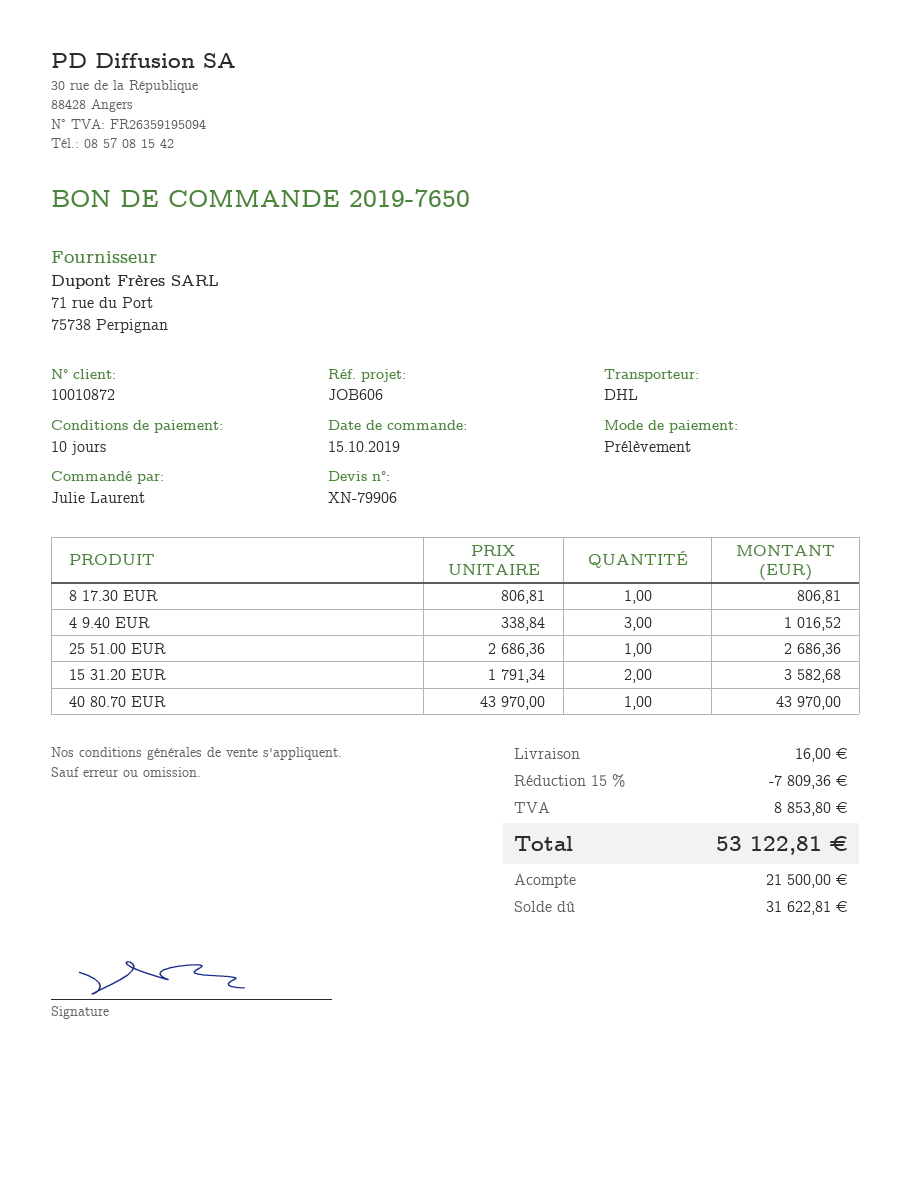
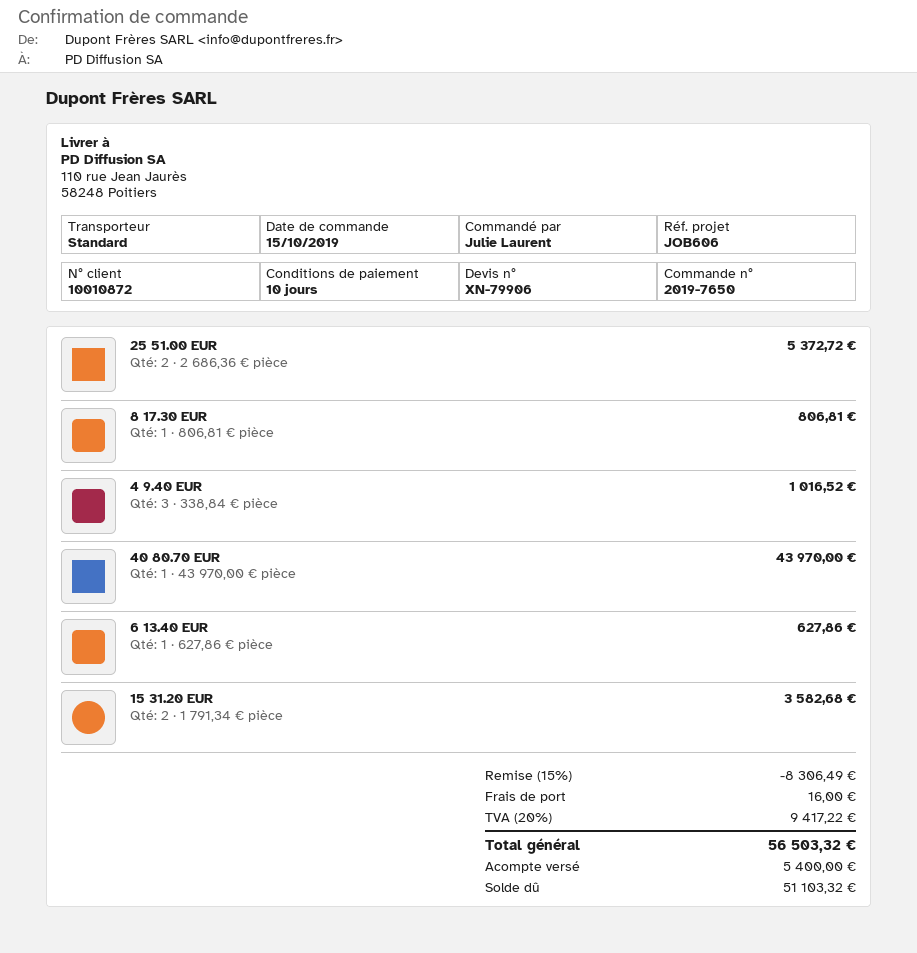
shipping method: DHL -> standard
25 51.00 EUR: 1 x 2686.36 = 2686.36 -> 2 x 2686.36 = 5372.72
6 13.40 EUR: none -> 1 x 627.86 = 627.86
discount: 15% = 7809.36 -> 15% = 8306.49
tax: 8853.80 -> 9417.22
total: 53122.81 -> 56503.32
deposit: 21500.00 -> 5400.00
balance: 31622.81 -> 51103.32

- **Work required**: Starting at the line that contains "total: 53122.81 -> 56503.32", copy every line down to the last line of the records above, exactly as written.

- **Your solution**:
total: 53122.81 -> 56503.32
deposit: 21500.00 -> 5400.00
balance: 31622.81 -> 51103.32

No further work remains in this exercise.